User interface change data
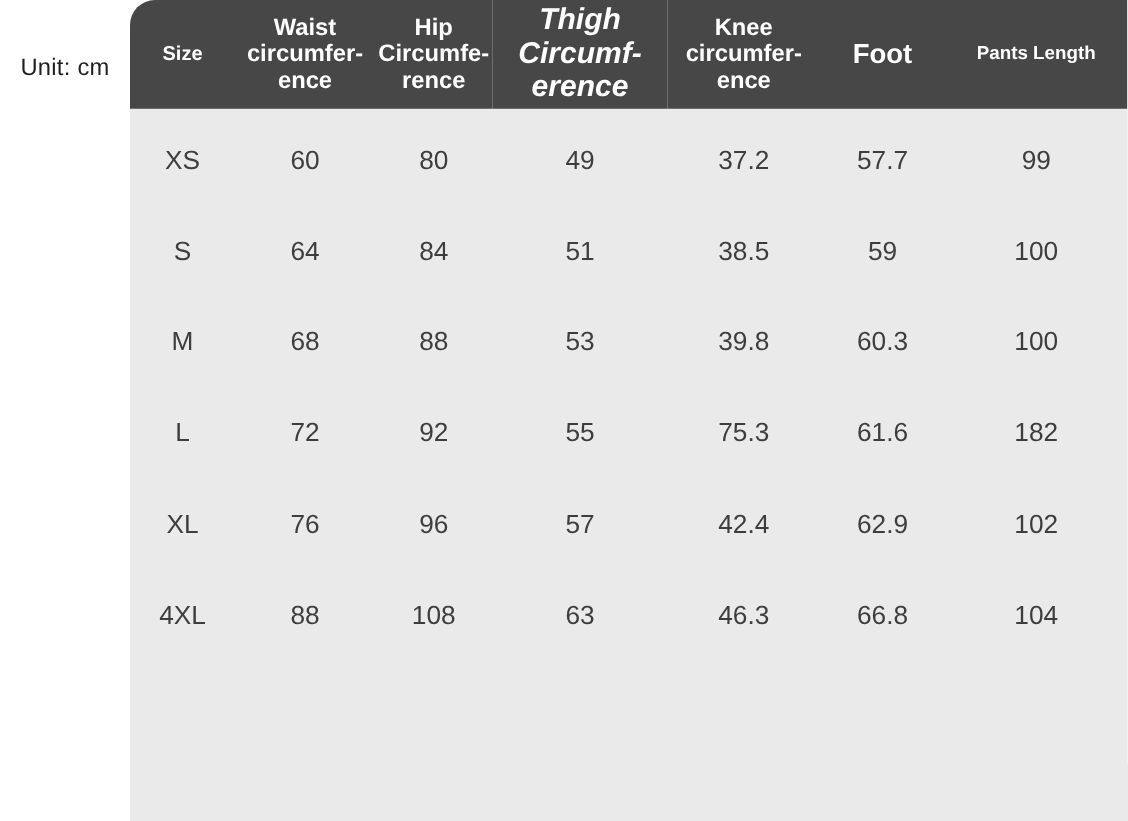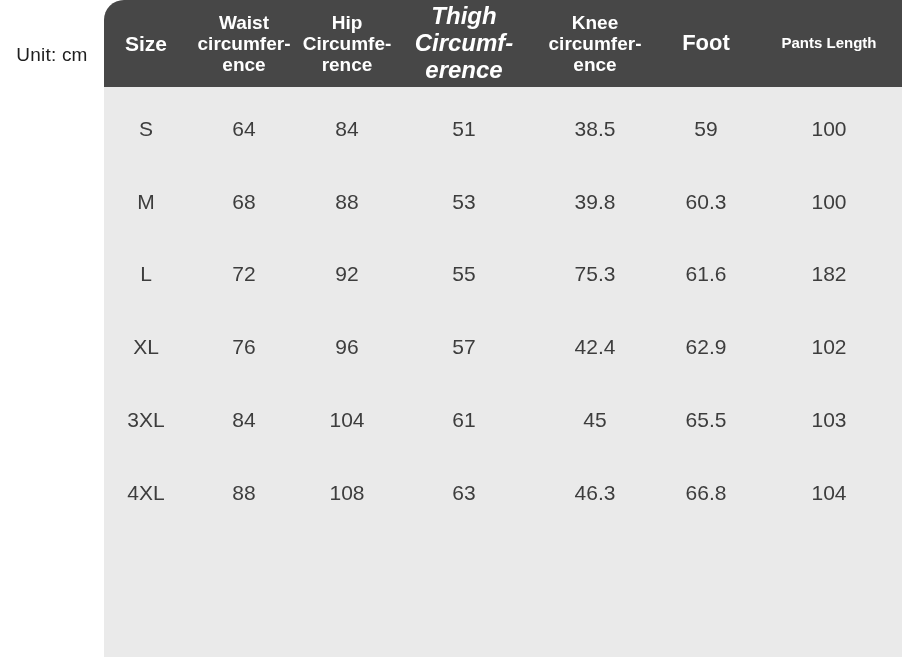--- a/index.html
+++ b/index.html
@@ -77,7 +77,7 @@
   .col-foot      { width: 100px; }
   .col-pants     { width: 146px; }
 
-  .th-size   { font-size: 21px; margin-left: 19px; }
+  .th-size   { font-size: 16px; margin-left: 19px; }
   .th-waist  { font-size: 19px; margin-top: 28px; }
   .th-hip    { font-size: 19px; margin-top: 24px; }
   .th-thigh  { font-size: 24px; font-style: italic; }

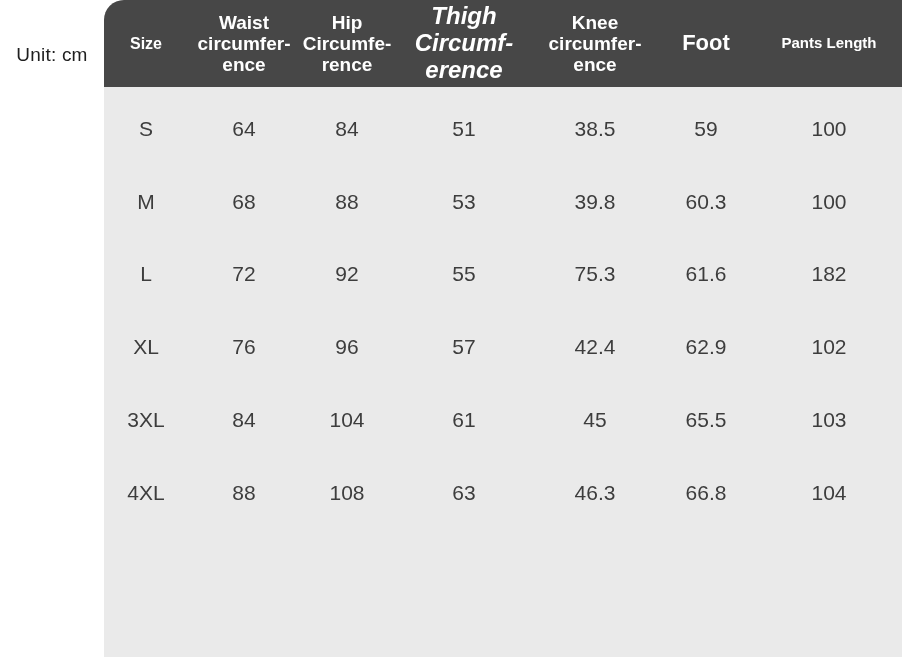--- a/index.html
+++ b/index.html
@@ -156,6 +156,15 @@
 
       <tbody>
         <tr class="data-row">
+          <td class="cell-size">XS</td>
+          <td>60</td>
+          <td>80</td>
+          <td>49</td>
+          <td>37.2</td>
+          <td>57.7</td>
+          <td>99</td>
+        </tr>
+        <tr class="data-row">
           <td class="cell-size">S</td>
           <td>64</td>
           <td>84</td>

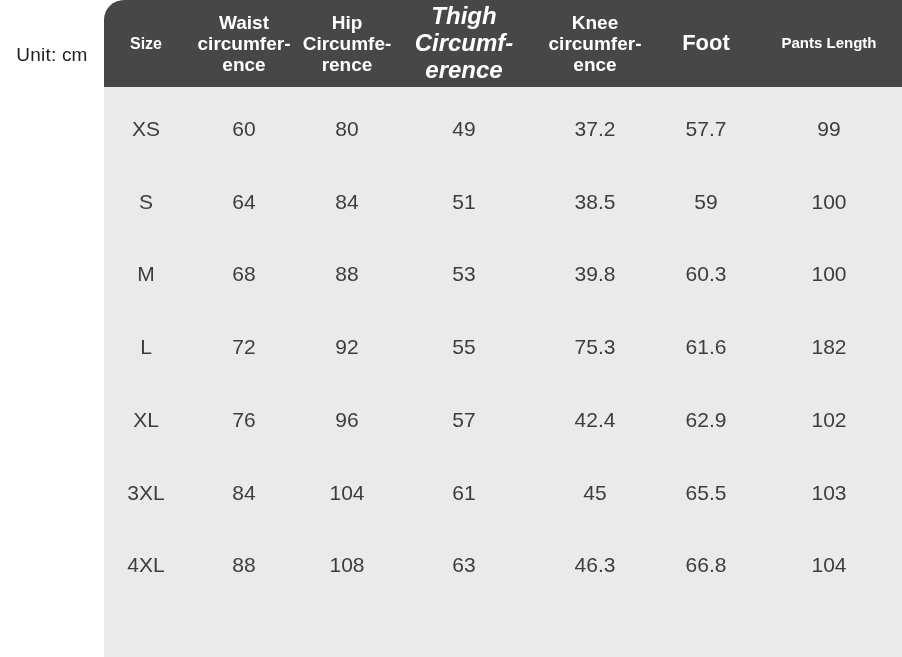--- a/index.html
+++ b/index.html
@@ -201,15 +201,6 @@
           <td>102</td>
         </tr>
         <tr class="data-row">
-          <td class="cell-size">3XL</td>
-          <td>84</td>
-          <td>104</td>
-          <td>61</td>
-          <td>45</td>
-          <td>65.5</td>
-          <td>103</td>
-        </tr>
-        <tr class="data-row">
           <td class="cell-size">4XL</td>
           <td>88</td>
           <td>108</td>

WHAT IS BEING ASKED:
Every record above, copied exactly and without a single picture, makes up the answer.

SOLUTION TO THE PROBLEM:
--- a/index.html
+++ b/index.html
@@ -77,7 +77,7 @@
   .col-foot      { width: 100px; }
   .col-pants     { width: 146px; }
 
-  .th-size   { font-size: 21px; margin-left: 19px; }
+  .th-size   { font-size: 16px; margin-left: 19px; }
   .th-waist  { font-size: 19px; margin-top: 28px; }
   .th-hip    { font-size: 19px; margin-top: 24px; }
   .th-thigh  { font-size: 24px; font-style: italic; }

--- a/index.html
+++ b/index.html
@@ -156,6 +156,15 @@
 
       <tbody>
         <tr class="data-row">
+          <td class="cell-size">XS</td>
+          <td>60</td>
+          <td>80</td>
+          <td>49</td>
+          <td>37.2</td>
+          <td>57.7</td>
+          <td>99</td>
+        </tr>
+        <tr class="data-row">
           <td class="cell-size">S</td>
           <td>64</td>
           <td>84</td>

--- a/index.html
+++ b/index.html
@@ -201,15 +201,6 @@
           <td>102</td>
         </tr>
         <tr class="data-row">
-          <td class="cell-size">3XL</td>
-          <td>84</td>
-          <td>104</td>
-          <td>61</td>
-          <td>45</td>
-          <td>65.5</td>
-          <td>103</td>
-        </tr>
-        <tr class="data-row">
           <td class="cell-size">4XL</td>
           <td>88</td>
           <td>108</td>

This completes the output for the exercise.